Integração do Zen com a Espiritualidade Cristã
Este tópico tem sido e continuará a ser tema de muitos artigos e livros. Aqui eu só acrescento uma nota pessoal da minha própria experiência. Na espiritualidade cristã enfatizamos a Escritura como uma forma de conhecer Cristo e desenvolver uma relação pessoal com Ele. Enfatizamos também que este processo é levado adiante dentro da tradição da Igreja. Um elemento que me falta aqui é “o que estou experimentando neste momento”. É este elemento que eu penso que o Zen em geral, e a prática do Mu em particular, assim como outros koans, podem contribuir para a espiritualidade cristã. Demasiada ênfase na Escritura e na tradição da Igreja pode voltar a atenção demasiado para o passado. Adicionar o elemento “o que estou experimentando agora mesmo” faz ambos ganharem vida no presente.
Conclusão
Não sou um defensor do chamado Zen Cristão ou do Cristianismo Zen. No primeiro, por exemplo, pode-se ser orientado a usar o nome de Deus ao invés de Mu ou receber koans da Bíblia, como o grão de semente morrendo e depois dando frutos. No segundo, os defensores da sincretização, que produziria uma nova denominação cristã. Entretanto, eu acredito que muitos cristãos podem se tornar melhores cristãos fazendo Zen como ele é.

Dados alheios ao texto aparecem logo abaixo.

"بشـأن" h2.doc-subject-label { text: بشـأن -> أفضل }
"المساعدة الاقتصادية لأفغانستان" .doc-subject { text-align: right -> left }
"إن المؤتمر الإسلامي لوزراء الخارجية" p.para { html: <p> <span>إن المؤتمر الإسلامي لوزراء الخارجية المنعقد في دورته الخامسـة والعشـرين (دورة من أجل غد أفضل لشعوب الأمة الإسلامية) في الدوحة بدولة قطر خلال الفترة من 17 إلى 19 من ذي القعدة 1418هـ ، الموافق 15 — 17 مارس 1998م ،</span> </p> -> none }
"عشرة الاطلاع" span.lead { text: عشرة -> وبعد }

Enomiya-Lassalle, H. 1992 A Prática da Meditação Zen. Londres: The Aquarian Press.
Sanbô Kyôdan HP http://www.sanbo-zen.org/
Sharf, R.H. (1995) Sanbôkyôdan Zen e o Caminho das Novas Religiões. Revista Japonesa de Estudos Religiosos. V.22, n.3-4, pp. 417-458.
Yamada, K. (1979) Gateless Gate. Tucson: The University of Arizona Press, p. 11.

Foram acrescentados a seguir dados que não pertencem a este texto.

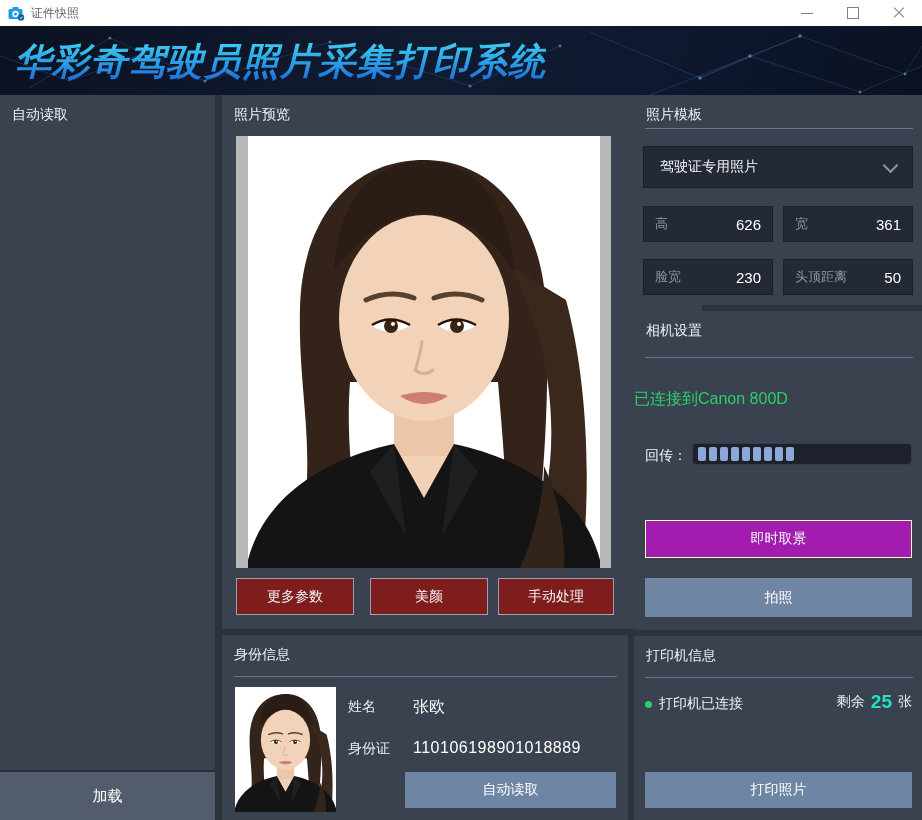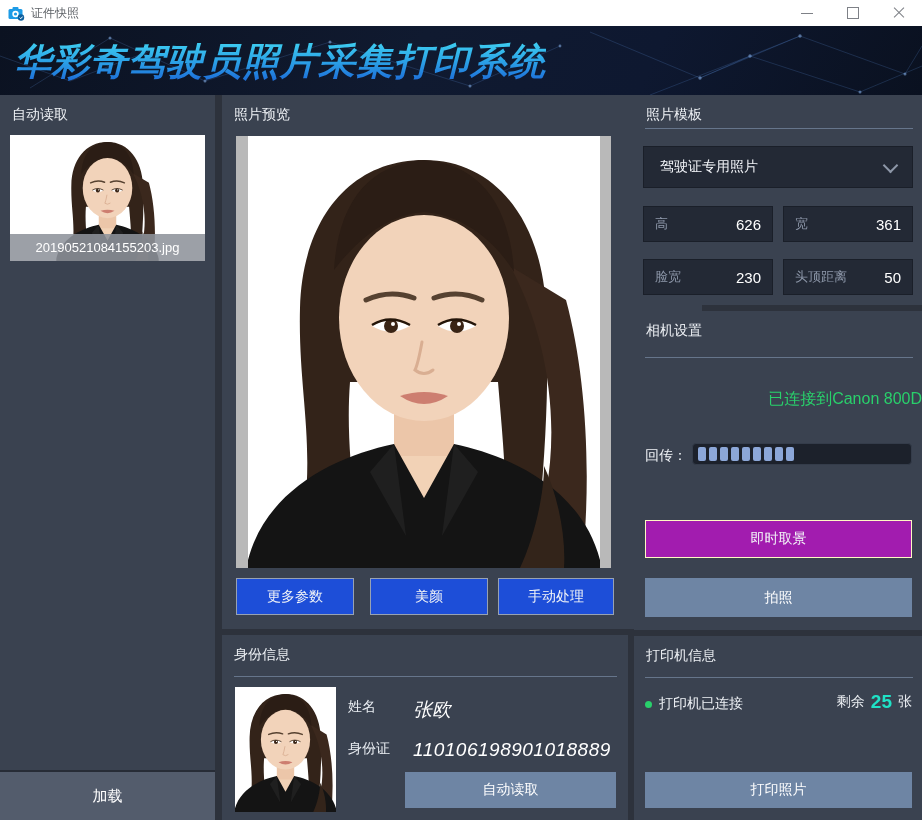"20190521084155203.jpg" div.thumb { html: <div> <div> <svg> <use></use> </svg> </div> <div>20190521084155203.jpg</div> </div> -> none }
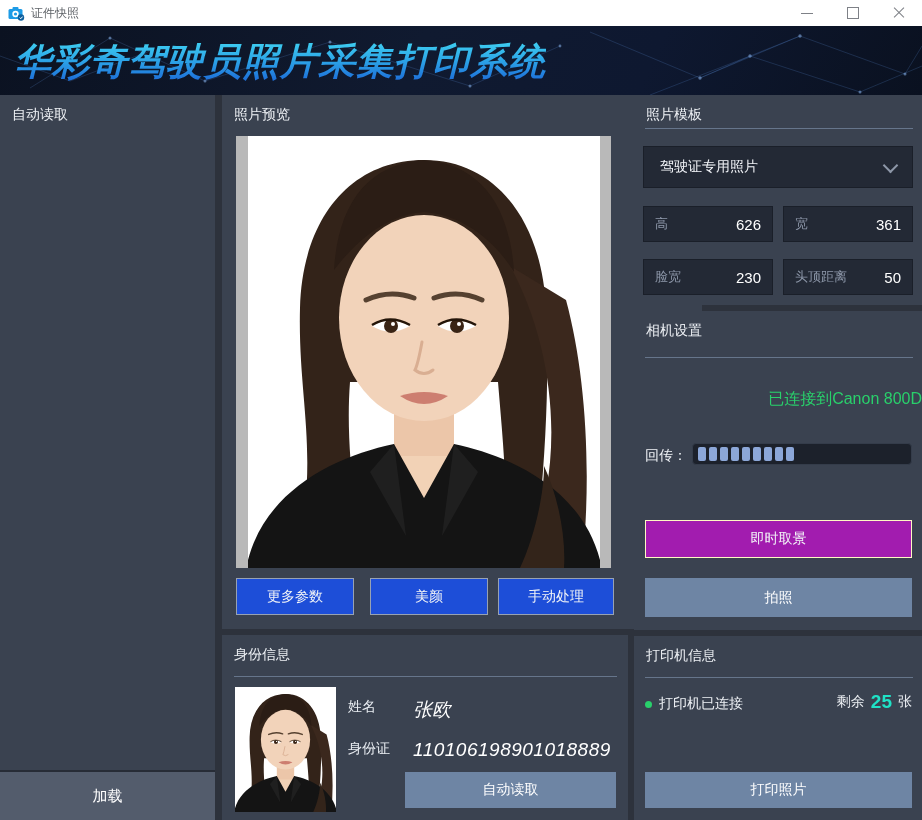"已连接到Canon 800D" .cam-status { text-align: right -> left }
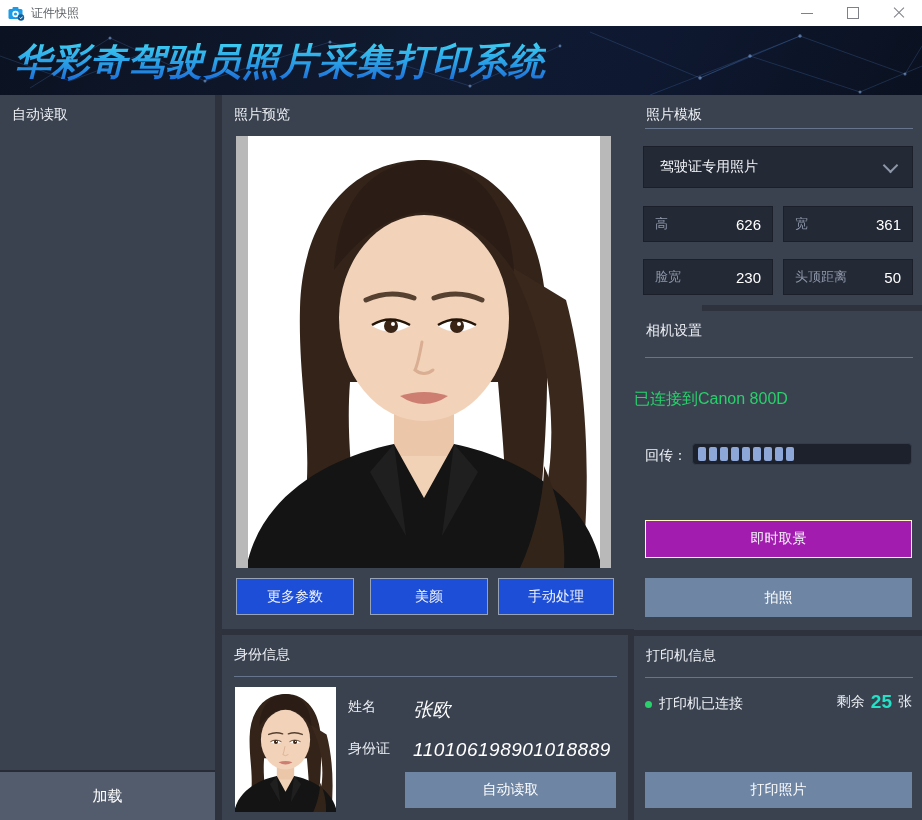"更多参数" .btn-row-btn { background: #1d4ed8 -> #7f1d1d }
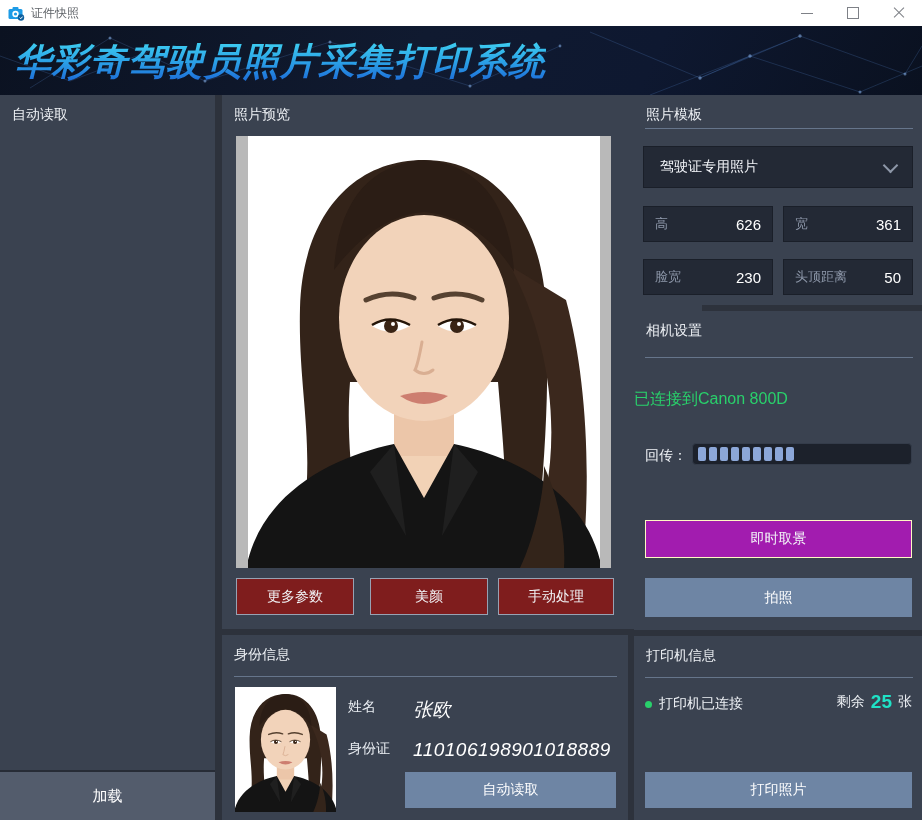"张欧" .id-value { font-size: 19px -> 16px; font-style: italic -> none }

Cusumano, J. & Moridaira, N. (1993) Zen Therapy for the Therapist. The Psychological Report of Sophia University, V. 17, pp. 85-90.

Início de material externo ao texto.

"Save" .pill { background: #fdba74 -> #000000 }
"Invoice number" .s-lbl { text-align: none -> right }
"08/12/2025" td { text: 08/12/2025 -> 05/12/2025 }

Cusumano, J. (2004) No-self Counseling: Uma Aplicação da Teoria do Zen ao Aconselhamento. International Journal of Counselling and Psychotherapy, V. 2, pp. 17-26.
Herrigel, E. (1999) Zen in the Art of Archery. Nova York: Vintage Spiritual Classics
Kadowaki, J. (2002) Zen e a Bíblia. Nova Iorque: Orbis Books.
Sato, M. (2007) Zen Kirisuto-Kyo no Tanjô . Tóquio: Iwanami Shoten.